Everything We Had To Leave Behind - Chicane

Since Chicane burst onto the scene in 1996 with seminal ‘trance’ track ‘Offshore’, he has supplied a steady cache of classics, crossing over into mainstream. Like it or not, he has not been shackled by musical snobbery, working with diverse music acts. Some were internationally famous like Cher, Bryan Adams, Sir Tom Jones, Sigur Rós and Everything But the Girl, while others are more esoteric, like the Icelandic band Vigri and Maltese vocalist Joseph Aquilina. The records have sold aplenty and the streams are more a river, irrigating the drier parts of the dance genres.

Chicane has always been an anomaly from the very start. Nick Bracegirdle surrounded himself with musicians and Chicane was a band, an interaction rather than a code or sequence. Early fans will know this from the beauty of the orchestrations on albums such as ‘Far From the Madding Crowd’ and ‘Behind the Sun’.

So, some twenty-five years later... the eighth Chicane studio album arrives (the ninth if you include the unreleased 2003 ‘Easy to Assemble’). Written and recorded over the past year at his studio on the island, this is an album of peaceful reflection, hope, reverence and of course isolation, something so many know so much about at the moment. Perhaps with that reflection, it is no surprise that some of the tracks, such as ‘Never Look Back’ and ‘Make You Stay’, achieve the holy grail of sounding like the youthful Chicane, albeit one molded through a vortex of the last twenty years or so, and offer something new and clean with a desire for space in which to breathe.

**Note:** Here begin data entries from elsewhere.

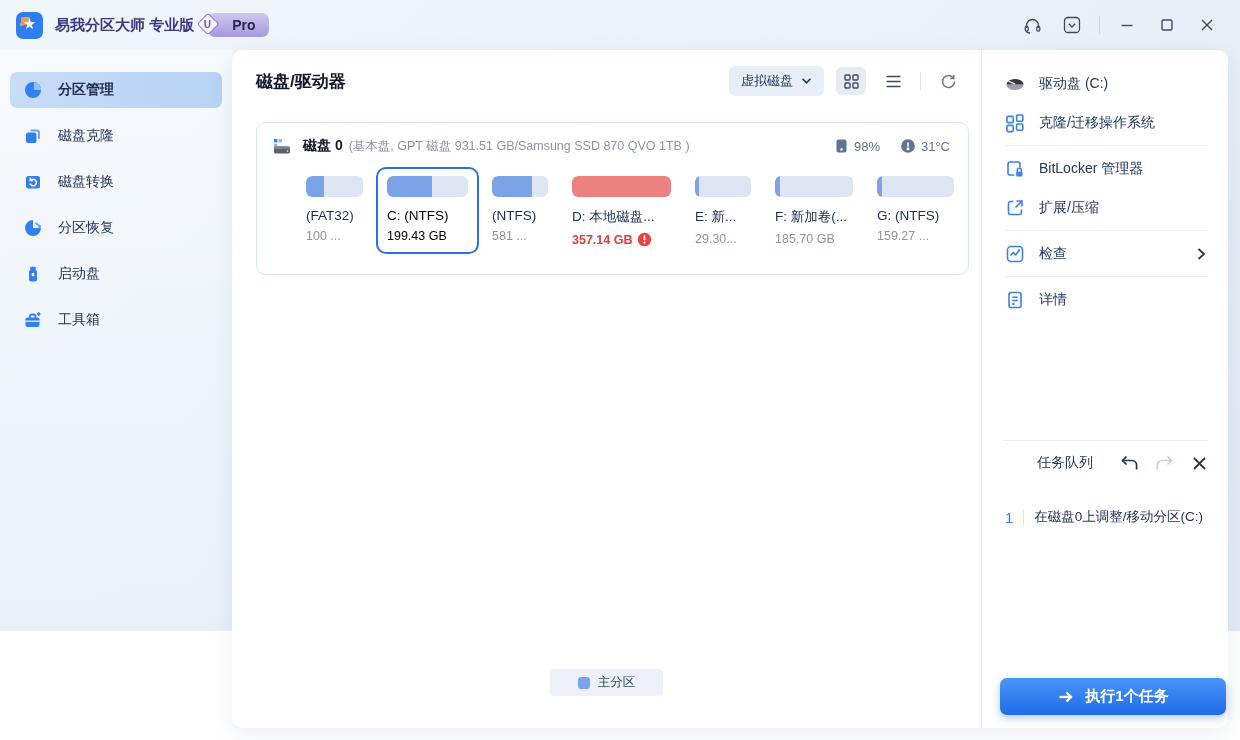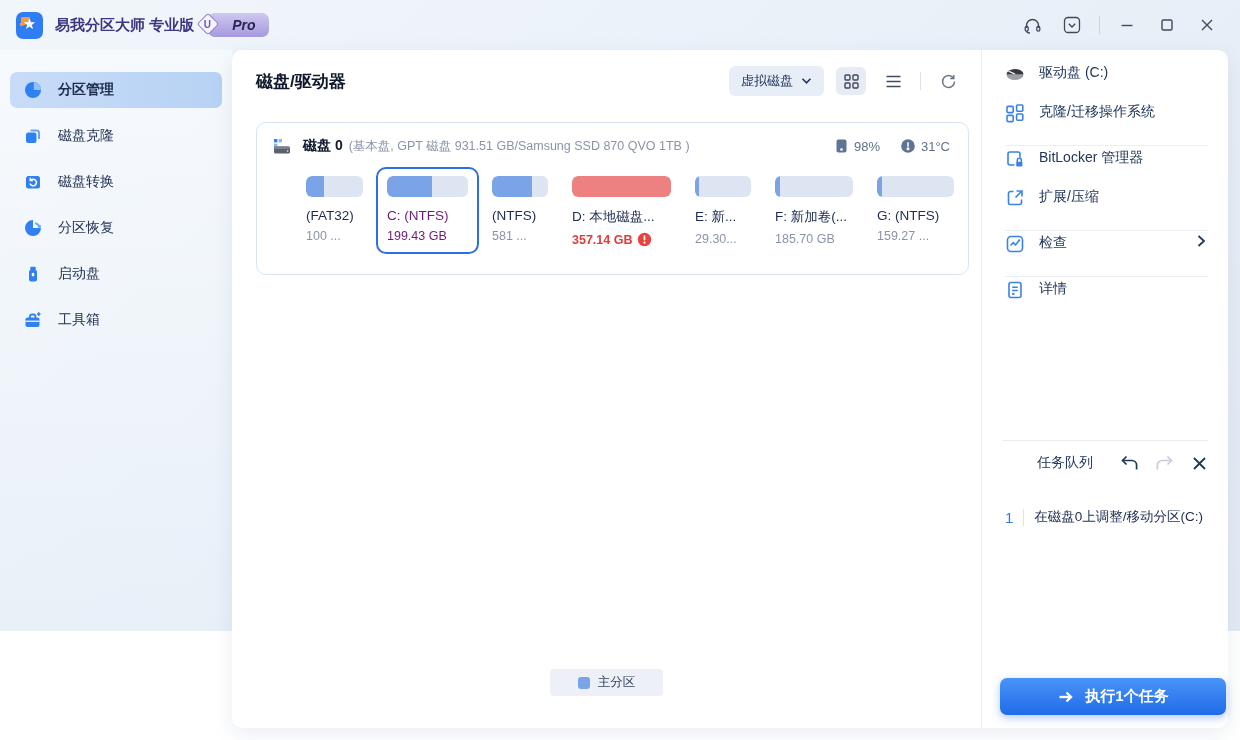--- a/index.html
+++ b/index.html
@@ -22,7 +22,7 @@
     border:1.5px solid #8f7fd0; transform:rotate(45deg); border-radius:3px; display:flex;
     align-items:center; justify-content:center; }
   .pro-diamond span { transform:rotate(-45deg); font-size:10px; font-weight:bold; color:#6a58c0; }
-  .pro-text { font-size:14px; font-weight:bold; font-style:italic; color:#2a2454; }
+  .pro-text { font-size:14px; font-weight:bold; color:#2a2454; }
   .tb-right { margin-left:auto; display:flex; align-items:center; gap:14px; padding-right:20px; }
   .tb-btn { width:26px; height:26px; display:flex; align-items:center; justify-content:center;
     color:#3f4a5f; cursor:default; }

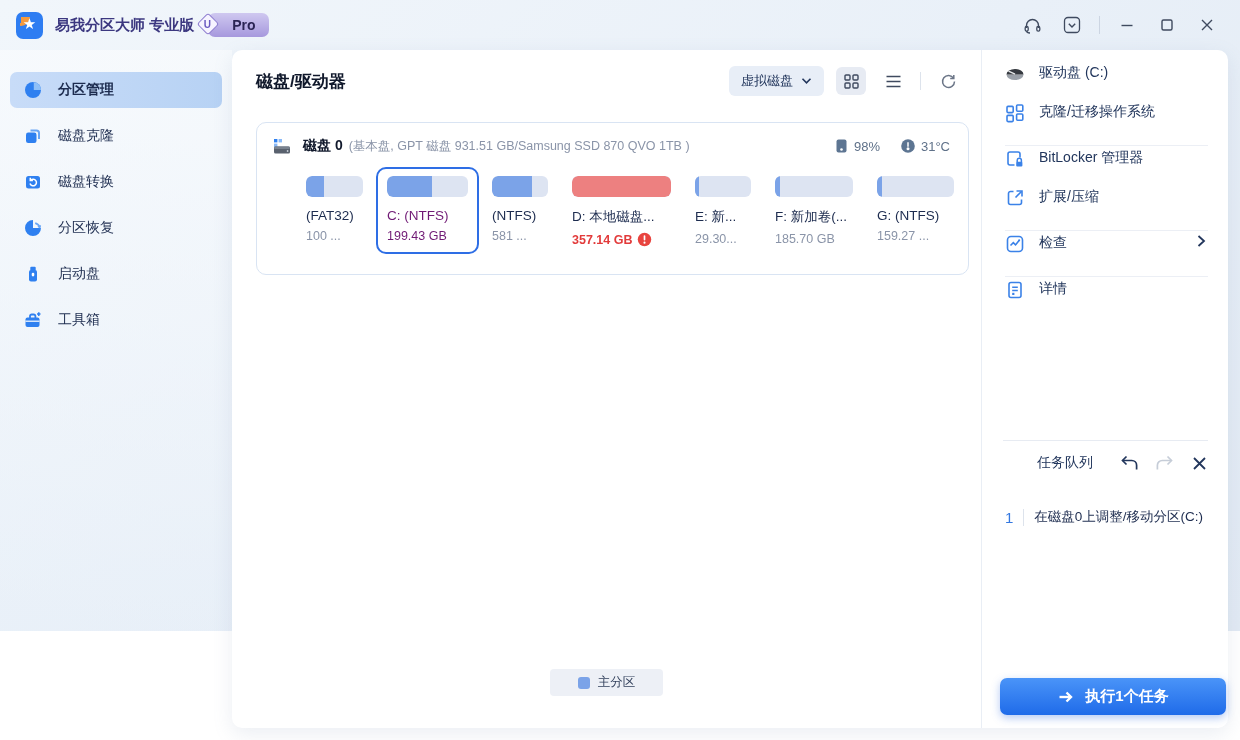--- a/index.html
+++ b/index.html
@@ -81,7 +81,7 @@
 
   
   .rp-list { padding:14px 20px 0 22px; }
-  .rp-item { height:39px; display:flex; gap:14px; font-size:14px; color:#22365c; }
+  .rp-item { height:39px; display:flex; align-items:center; gap:14px; font-size:14px; color:#22365c; }
   .rp-icon { width:20px; height:20px; flex:0 0 auto; display:flex; }
   .rp-chevron { margin-left:auto; display:flex; }
   .rp-divider { height:1px; background:#eceff5; margin:3px 0; }

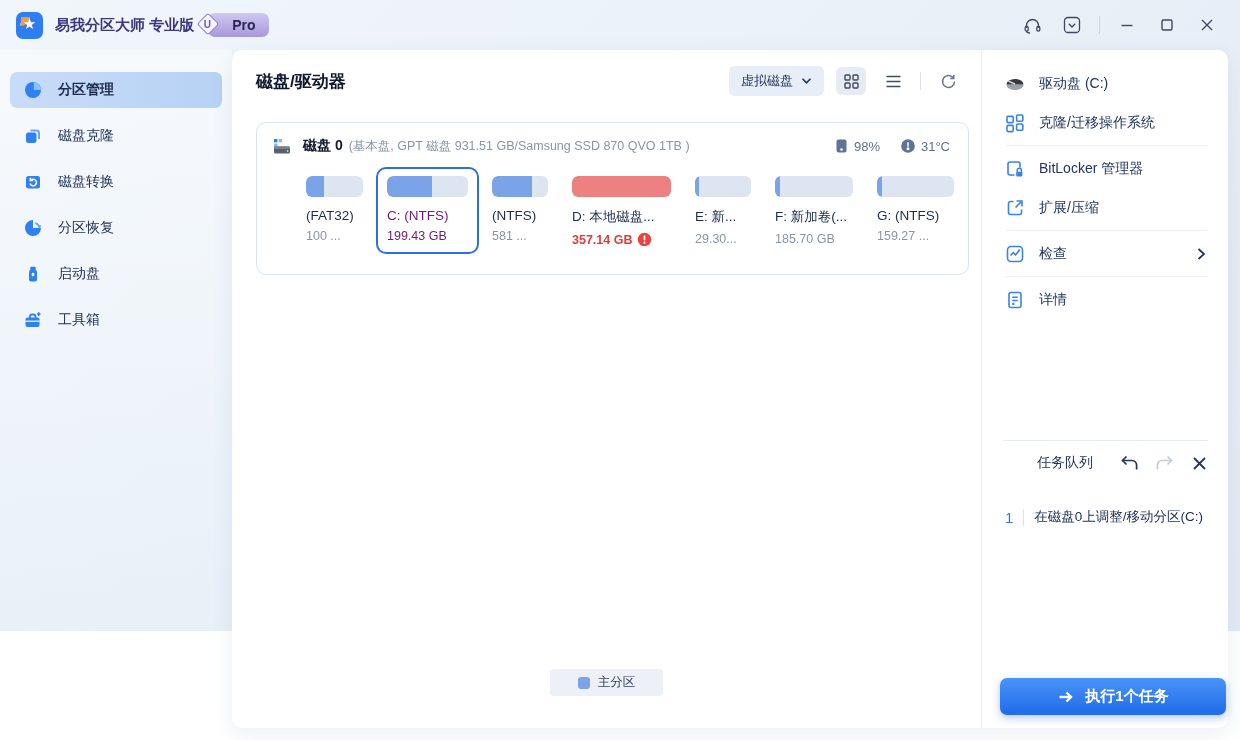--- a/index.html
+++ b/index.html
@@ -70,7 +70,7 @@
   .bar-fill.full { border-radius:6px; }
   .tile-label { margin-top:11px; font-size:13.5px; color:#1d2c4f; white-space:nowrap; }
   .tile-size { margin-top:6px; font-size:12.5px; color:#8a94a8; white-space:nowrap; display:flex; align-items:center; gap:5px; }
-  .tile.selected .tile-label, .tile.selected .tile-size { color:#701a75; }
+  .tile.selected .tile-label, .tile.selected .tile-size { color:#000000; }
   .tile-size.danger { color:#e23b3b; font-weight:600; }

The opening track sets the aural tone for one part of the album and represents the beauty of Chicane tracks at their best: ‘Everything We Had to Leave Behind’, featuring the stunning vocals of Maltese singer Joseph Aquilina, who also appears on ‘1000 More Suns’. It soars and inspires, and it’s not quite what you’d expect from a renowned dance artist. But fear not; there is plenty of what we’ve come to expect from Chicane too, as those that know the beginning of the journey may well make comparisons to ‘Low Sun’ or ‘Overture’.

‘Never Look Back’ follows, and although the dichotomy of this album lies with ‘Make You Stay’, it knows where it’s going and how to gracefully take you there. And yet, it’s not without the joyous romps we have come to expect from Chicane: two treatments of songs by Christopher Cross (‘Sailing’) and Bon Iver (‘8 (Circle)’) – both of whom Chicane is an admirer of – played on his Chicane Sun:Sets podcast to crank up the tempo. Also in that parade is ‘1000 More Suns’.

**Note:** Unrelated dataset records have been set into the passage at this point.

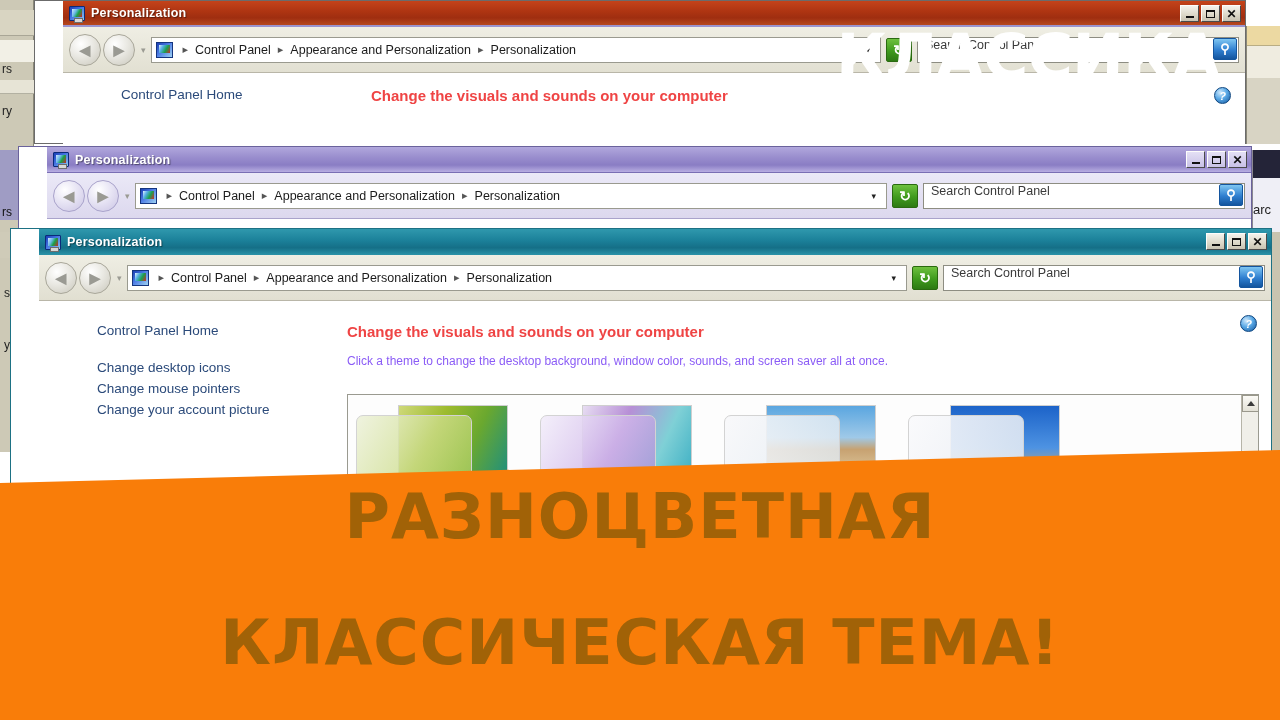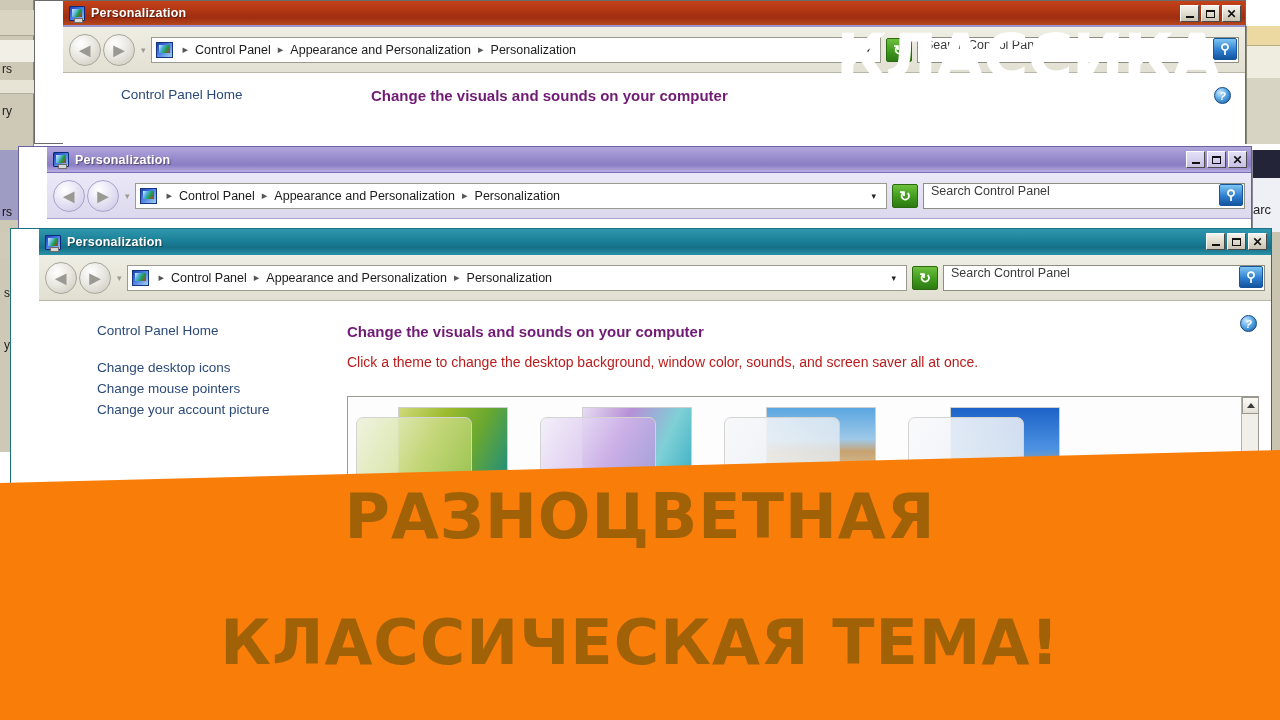--- a/index.html
+++ b/index.html
@@ -108,7 +108,7 @@
   .side-gap { height:16px; }
   .content { flex:1; padding:22px 0 0 8px; position:relative; }
   .content h1 {
-    font-size:15px; font-weight:bold; color:#701a75; margin-bottom:14px;
+    font-size:15px; font-weight:bold; color:#ef4444; margin-bottom:14px;
   }
   .content .sub { font-size:14px; color:#b91c1c; margin-bottom:26px; }
   .help-icon {

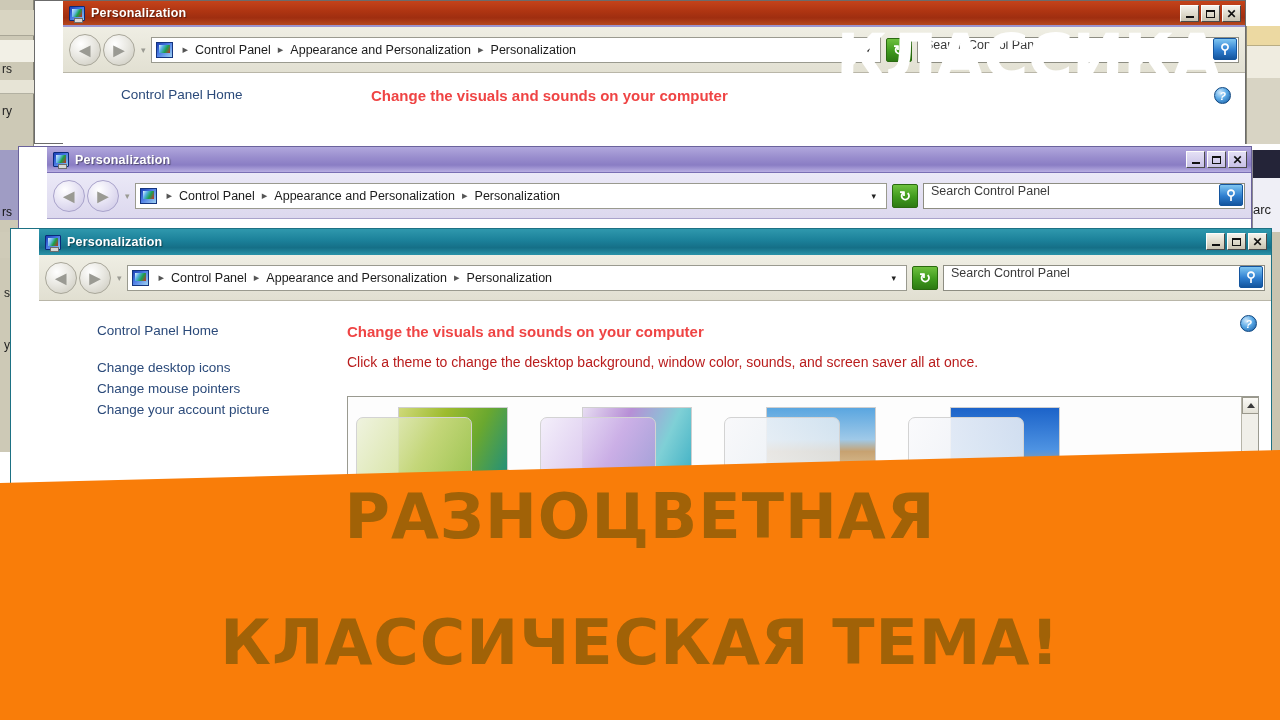--- a/index.html
+++ b/index.html
@@ -110,7 +110,7 @@
   .content h1 {
     font-size:15px; font-weight:bold; color:#ef4444; margin-bottom:14px;
   }
-  .content .sub { font-size:14px; color:#b91c1c; margin-bottom:26px; }
+  .content .sub { font-size:12px; color:#8b5cf6; margin-bottom:26px; }
   .help-icon {
     position:absolute; right:14px; top:14px; width:17px; height:17px;
     border-radius:50%;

The tenure of the Chicane Sun:Sets podcast is ‘from the beach to the dance floor’. That structure lies at the heart of the new album, basking in the sun one minute and feeling the call to the floor the next.

There are fourteen tunes on this album. It has flow, no filler. There’s always so much that can be written, but music has no place on the page. It needs to be in your ears, in your head. Try it, you might like it... Like it and you will be a convert.